■ **Data provided**
--- START ---

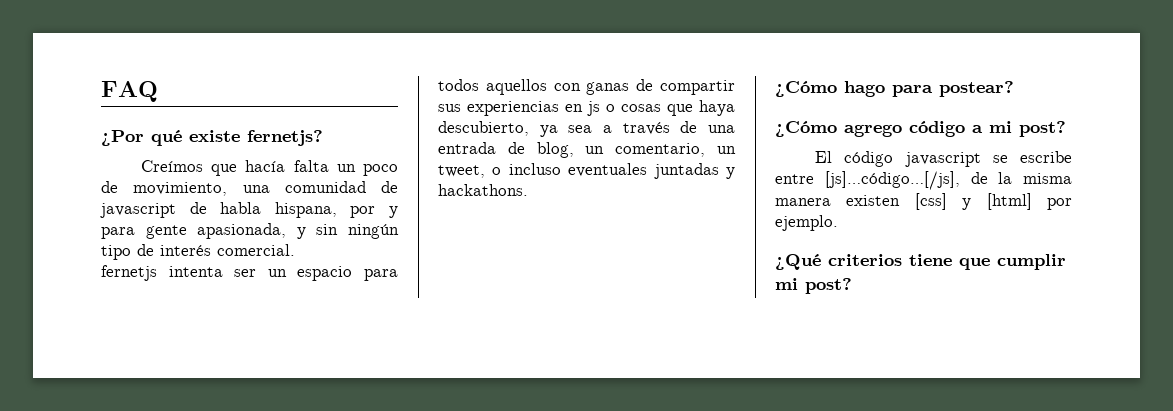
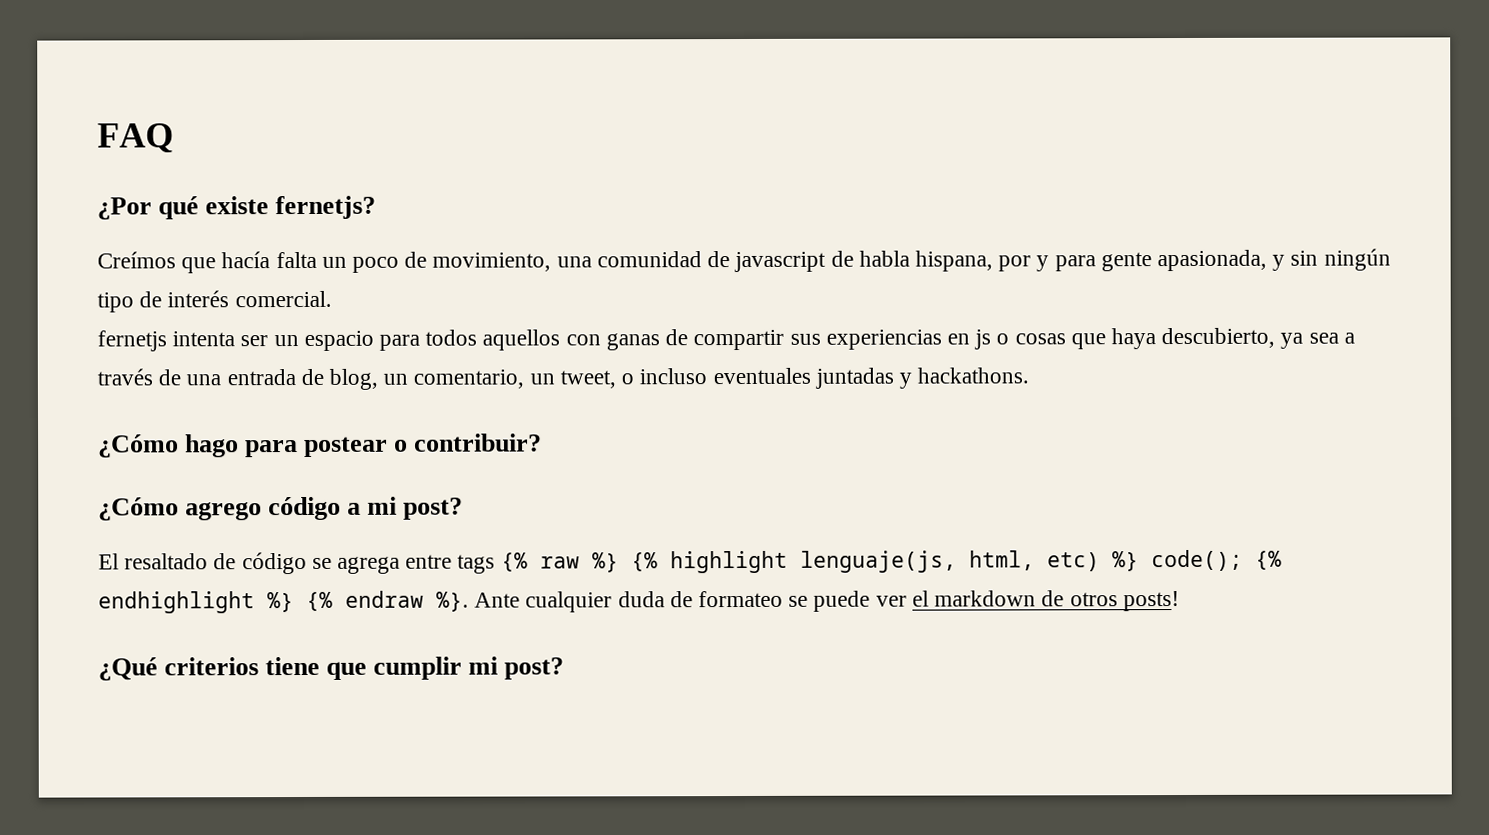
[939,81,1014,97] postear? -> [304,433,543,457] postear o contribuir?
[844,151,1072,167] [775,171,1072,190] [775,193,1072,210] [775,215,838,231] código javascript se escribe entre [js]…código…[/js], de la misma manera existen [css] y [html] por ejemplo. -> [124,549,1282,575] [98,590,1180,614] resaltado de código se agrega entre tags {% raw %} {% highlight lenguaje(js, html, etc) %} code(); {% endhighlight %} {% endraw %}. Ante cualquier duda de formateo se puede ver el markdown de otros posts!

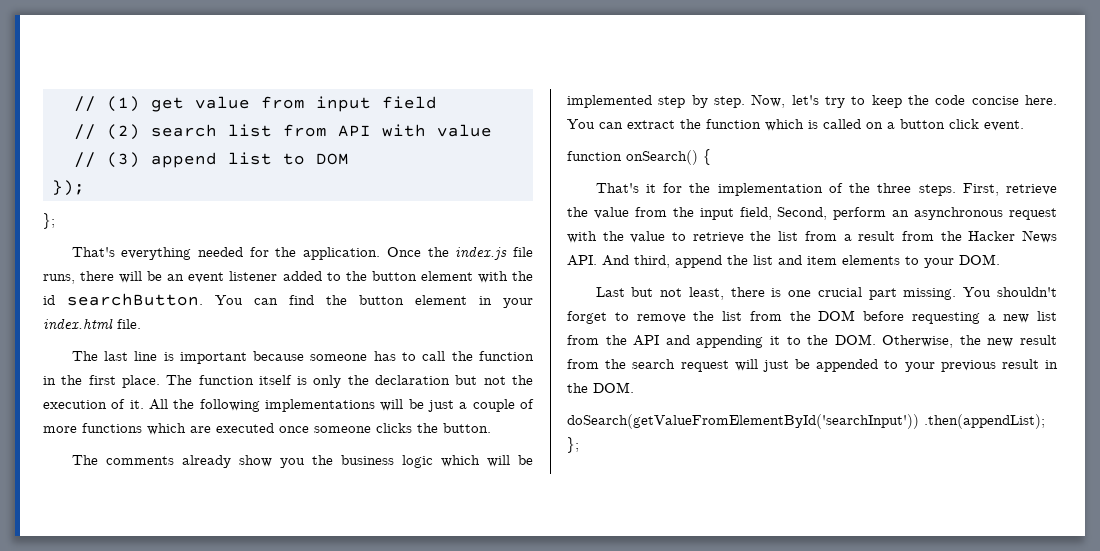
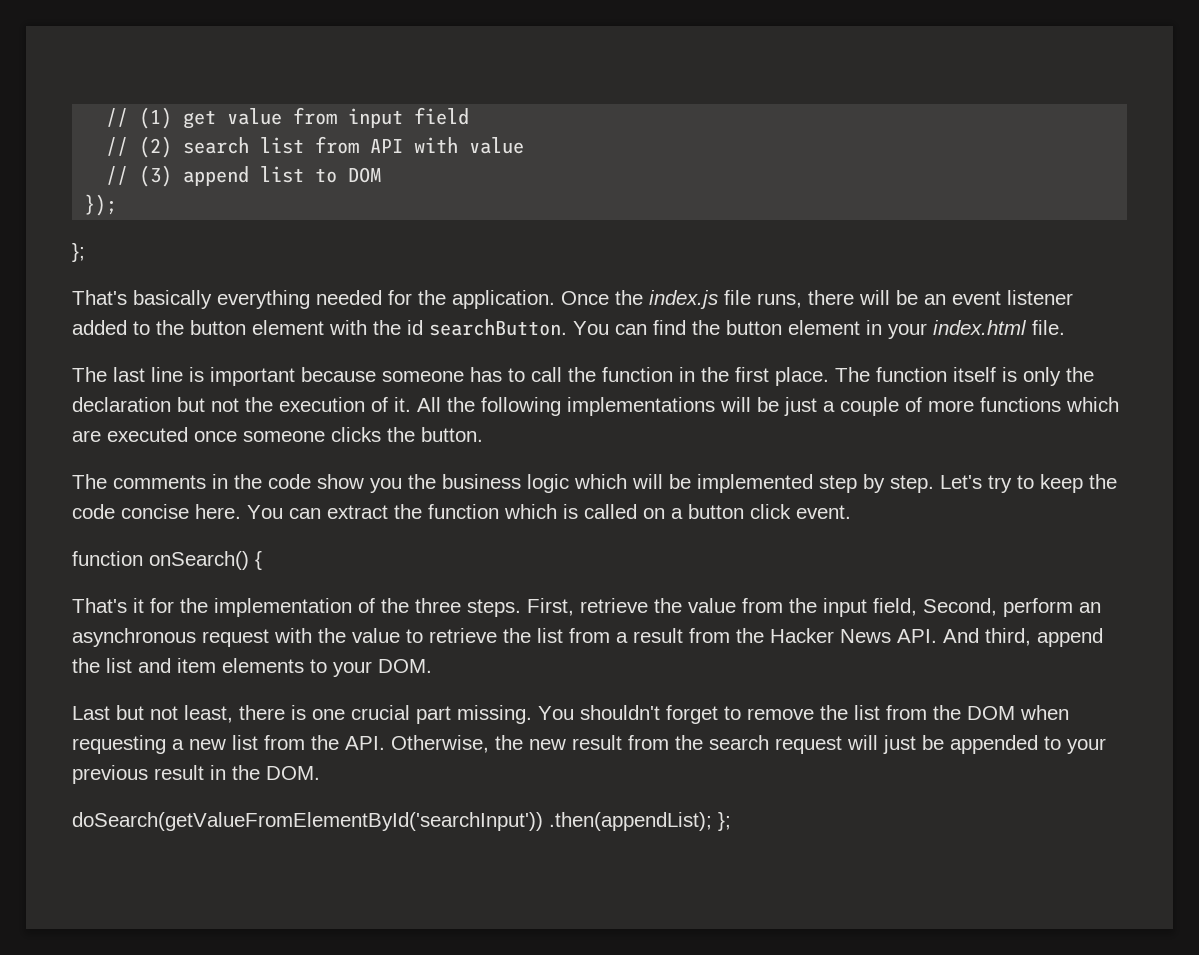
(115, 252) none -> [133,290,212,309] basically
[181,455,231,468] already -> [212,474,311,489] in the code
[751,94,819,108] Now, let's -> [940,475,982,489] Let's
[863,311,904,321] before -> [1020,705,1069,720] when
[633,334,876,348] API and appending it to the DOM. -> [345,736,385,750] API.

--- END ---

■ **Exercise**
Please report every line among the entries that includes "code".

■ **Exercise solution**
[844,151,1072,167] [775,171,1072,190] [775,193,1072,210] [775,215,838,231] código javascript se escribe entre [js]…código…[/js], de la misma manera existen [css] y [html] por ejemplo. -> [124,549,1282,575] [98,590,1180,614] resaltado de código se agrega entre tags {% raw %} {% highlight lenguaje(js, html, etc) %} code(); {% endhighlight %} {% endraw %}. Ante cualquier duda de formateo se puede ver el markdown de otros posts!
[181,455,231,468] already -> [212,474,311,489] in the code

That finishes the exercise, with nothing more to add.